Kundgebung an der Reinoldikirche! (PM Autonome Antifa 170 Dortmund)
Bereits gestern wurde bekannt, dass die Ordnungbehörden, vertreten durch
das Ordnungsamt und die Polizei, planen die am Samstag angemeldete
Demonstration „Lange Weggeschaut – Dortmund hat ein Polizeiproblem!“ zu
untersagen. Ein tatsächliches Verbot kam dann am heutigen Morgen. Die
Organisator:innen kritisieren das Vorgehen scharf.
„Mit einer ,Anhörungsfrist‘ bis zum heutigen morgen hat das Ordnungsamt
den Rechtsweg verunmöglicht“ erklärt Simone Kurz, Pressesprecherin der
Organisator:innen. „Unser:e Anmelder:in hat gestern ein halbstündiges
Telefonat mit dem Verantwortlichen des Ordnungsamts geführt, darin wurde
unmissverständlich dargelegt dass das Ordnungsamt nicht bereit ist
irgendeine Art von sich bewegender Versammlung zuzulassen. Es handelt
sich also um ein generelles Verbot von Aufzügen, welches äußerst
kritisch zu bewerten ist.“ so Kurz weiter.
Ein generelles Verbot ist in der Vergangenheit bereits gerichtlich
gescheitert. „Mit ihrer Verzögerungstaktik verhindern Polizei und
Ordnungsamt unsere Möglichkeit, den Rechtsweg zu bestreiten.“, so Kurz.
„Wir behalten uns vor, im Nachgang gegen dieses Verbot zu klagen“. Ein
solches Vorgehen dürfe nicht einfach so hingenommen werden. Aktuell ist
noch eine Klage gegen die Dortmunder Polizei anhängig: Diese verbot im
vergangenen Sommer eine Versammlung 45 Minuten vor deren Start. „Ein
solches Vorgehen seitens der Behörden beobachten wir immer wieder“ so
Kurz, „Dass solche Versammlungsfeindlichkeit, seitens der Regierenden,
aktuell Programm ist zeigt sich auch am neuen Entwurf des
Versammlungsgesetzes NRW.“
Infektionsschutz als Verbotsgrund hält Kurz für vorgeschoben. Als
Grundlage dient unter anderem der Verweis auf missachteten
Infektionschutz auf Querdenker-Veranstaltungen. „Dieser Vergleich ist
eine Farce.

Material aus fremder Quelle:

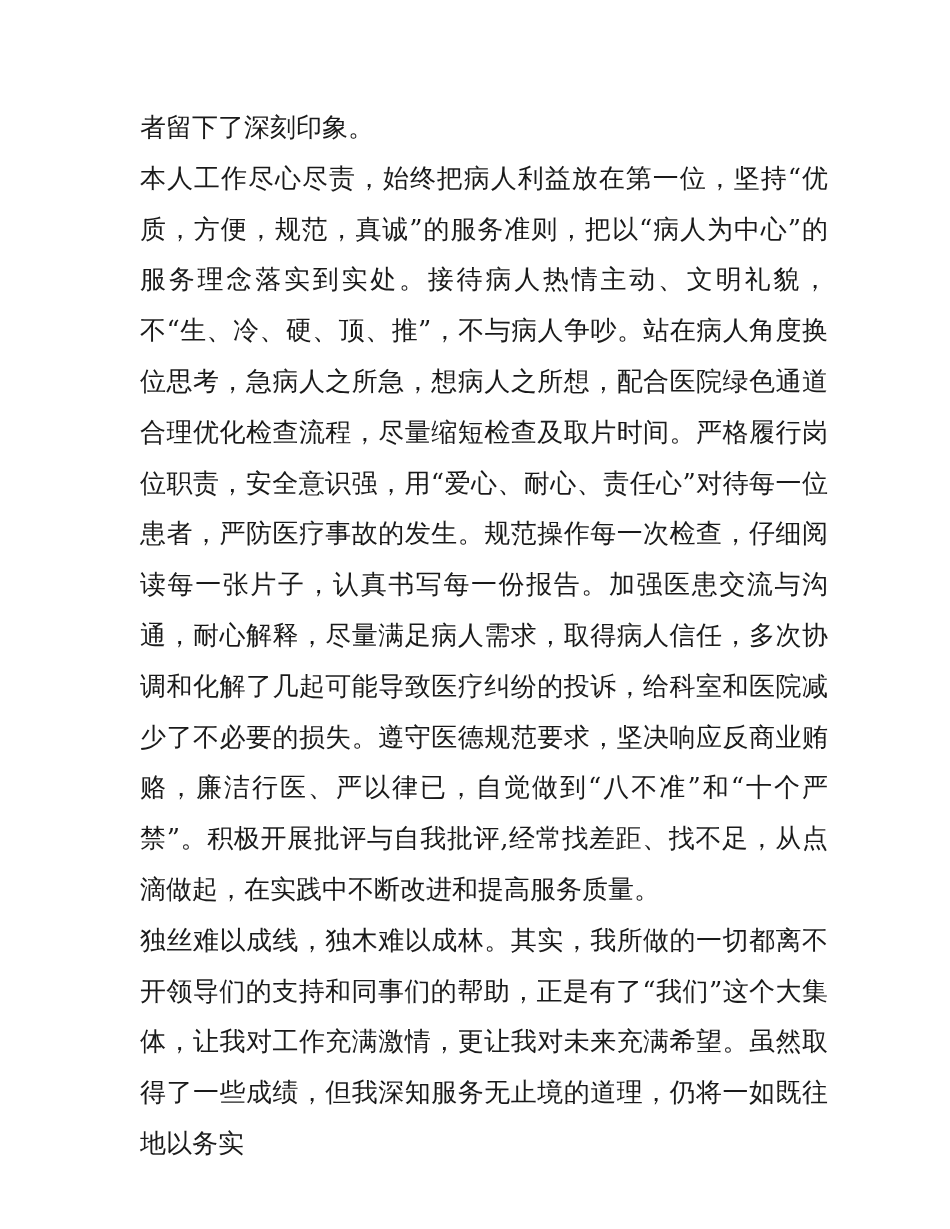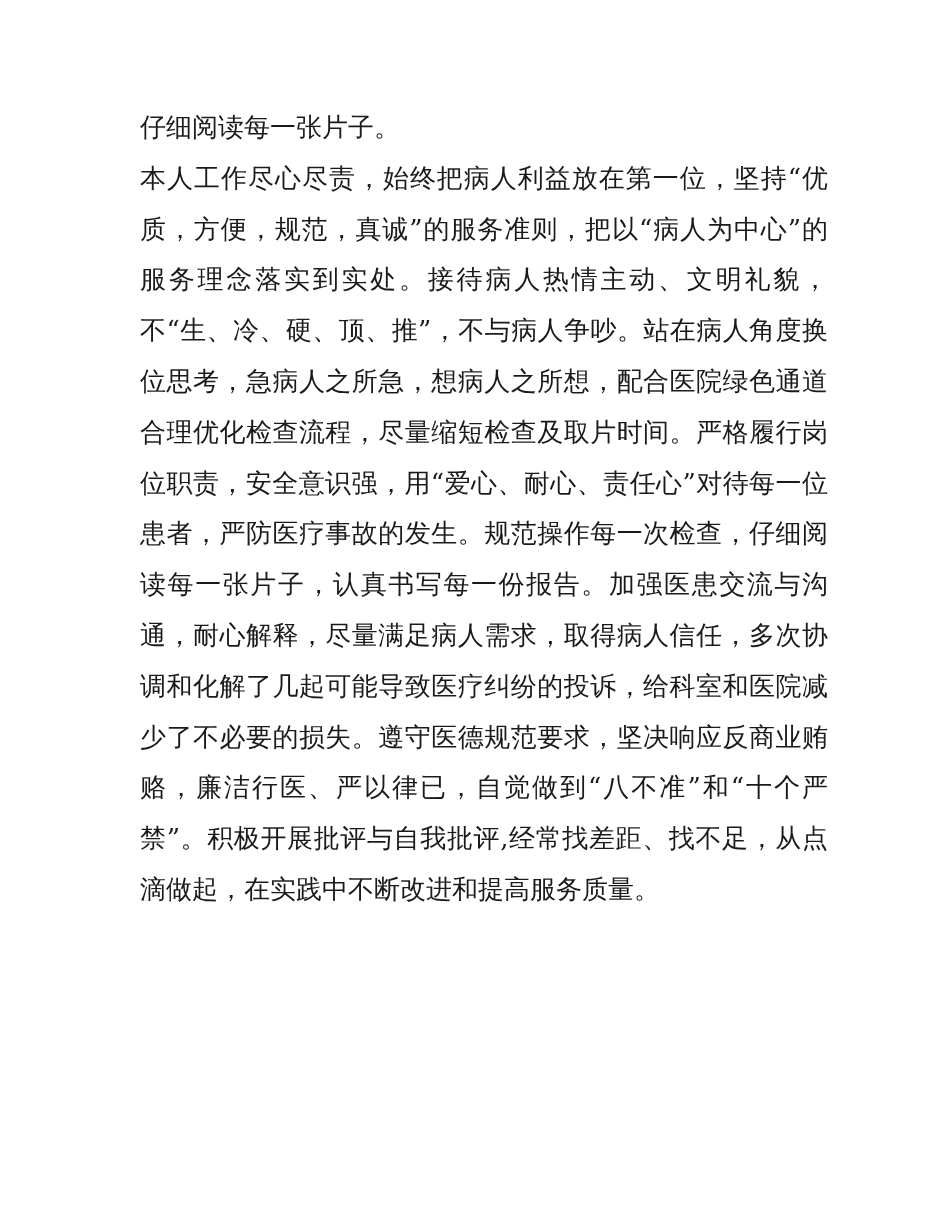--- a/index.html
+++ b/index.html
@@ -44,7 +44,7 @@
 
 <div class="page">
   <div class="text-block">
-    <p>仔细阅读每一张片子。</p>
+    <p>者留下了深刻印象。</p>
     <p>本人工作尽心尽责，始终把病人利益放在第一位，坚持“优质，方便，规范，真诚”的服务准则，把以“病人为中心”的服务理念落实到实处。接待病人热情主动、文明礼貌，不“生、冷、硬、顶、推”，不与病人争吵。站在病人角度换位思考，急病人之所急，想病人之所想，配合医院绿色通道合理优化检查流程，尽量缩短检查及取片时间。严格履行岗位职责，安全意识强，用“爱心、耐心、责任心”对待每一位患者，严防医疗事故的发生。规范操作每一次检查，仔细阅读每一张片子，认真书写每一份报告。加强医患交流与沟通，耐心解释，尽量满足病人需求，取得病人信任，多次协调和化解了几起可能导致医疗纠纷的投诉，给科室和医院减少了不必要的损失。遵守医德规范要求，坚决响应反商业贿赂，廉洁行医、严以律已，自觉做到“八不准”和“十个严禁”。积极开展批评与自我批评,经常找差距、找不足，从点滴做起，在实践中不断改进和提高服务质量。</p>
   </div>
 </div>

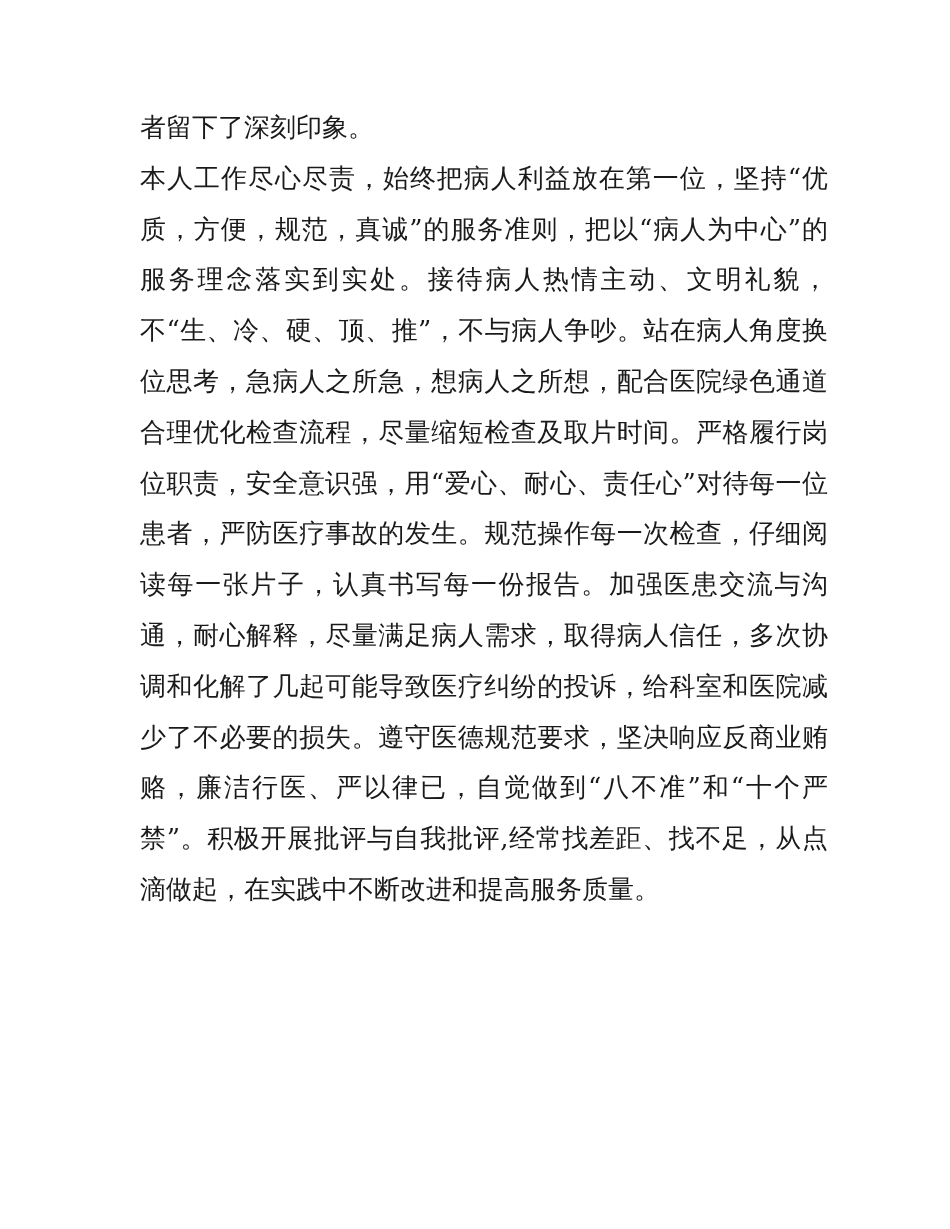--- a/index.html
+++ b/index.html
@@ -46,6 +46,7 @@
   <div class="text-block">
     <p>者留下了深刻印象。</p>
     <p>本人工作尽心尽责，始终把病人利益放在第一位，坚持“优质，方便，规范，真诚”的服务准则，把以“病人为中心”的服务理念落实到实处。接待病人热情主动、文明礼貌，不“生、冷、硬、顶、推”，不与病人争吵。站在病人角度换位思考，急病人之所急，想病人之所想，配合医院绿色通道合理优化检查流程，尽量缩短检查及取片时间。严格履行岗位职责，安全意识强，用“爱心、耐心、责任心”对待每一位患者，严防医疗事故的发生。规范操作每一次检查，仔细阅读每一张片子，认真书写每一份报告。加强医患交流与沟通，耐心解释，尽量满足病人需求，取得病人信任，多次协调和化解了几起可能导致医疗纠纷的投诉，给科室和医院减少了不必要的损失。遵守医德规范要求，坚决响应反商业贿赂，廉洁行医、严以律已，自觉做到“八不准”和“十个严禁”。积极开展批评与自我批评,经常找差距、找不足，从点滴做起，在实践中不断改进和提高服务质量。</p>
+    <p>独丝难以成线，独木难以成林。其实，我所做的一切都离不开领导们的支持和同事们的帮助，正是有了“我们”这个大集体，让我对工作充满激情，更让我对未来充满希望。虽然取得了一些成绩，但我深知服务无止境的道理，仍将一如既往地以务实</p>
   </div>
 </div>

Seit Wochen wird aus dem Antifa-Spektrum gegen die
Querdenker und ihre Corona-Leugnung demonstriert“, so Kurz. Die
Organisator:innen betonen bei der Bewerbung immer wieder, dass
Infektionsschutzmaßnahmen von Versammlungsteilnehmer:innen einzuhalten
sind.
„Wir dürfen bei all dem natürlich nicht außer Acht lassen, weshalb wir
diese Demo überhaupt veranstalten. In NRW stehen 250 Polizist:innen
unter Verdacht Rassismus, NS-Verherrlichung, Antisemitismus und
Gewaltverherrlichung in ihren Chatgruppen zu praktizieren. 14 davon sind
bei der Polizei Dortmund. Die Vergangenheit zeigt, dass solche Zahlen
oft erst die Spitze des Eisberges sind. Wir werden uns nicht davon
abbringen lassen unsere Wut auf die Straße zu tragen. Wir rufen dazu auf
zur Kundgebung an der Reinoldikirche zu kommen.“ sagt Simone Kurz,
Pressesprecher:in für den Organisator:innenkreis, abschließend.
Die Kundgebung beginnt um 17:30 Uhr an der Reinoldikirche. Die
Veranstalter:innen fordern selbstverständlich alle Teilnehmer:innen auf,
medizinische Masken zu tragen und Abstände einzuhalten.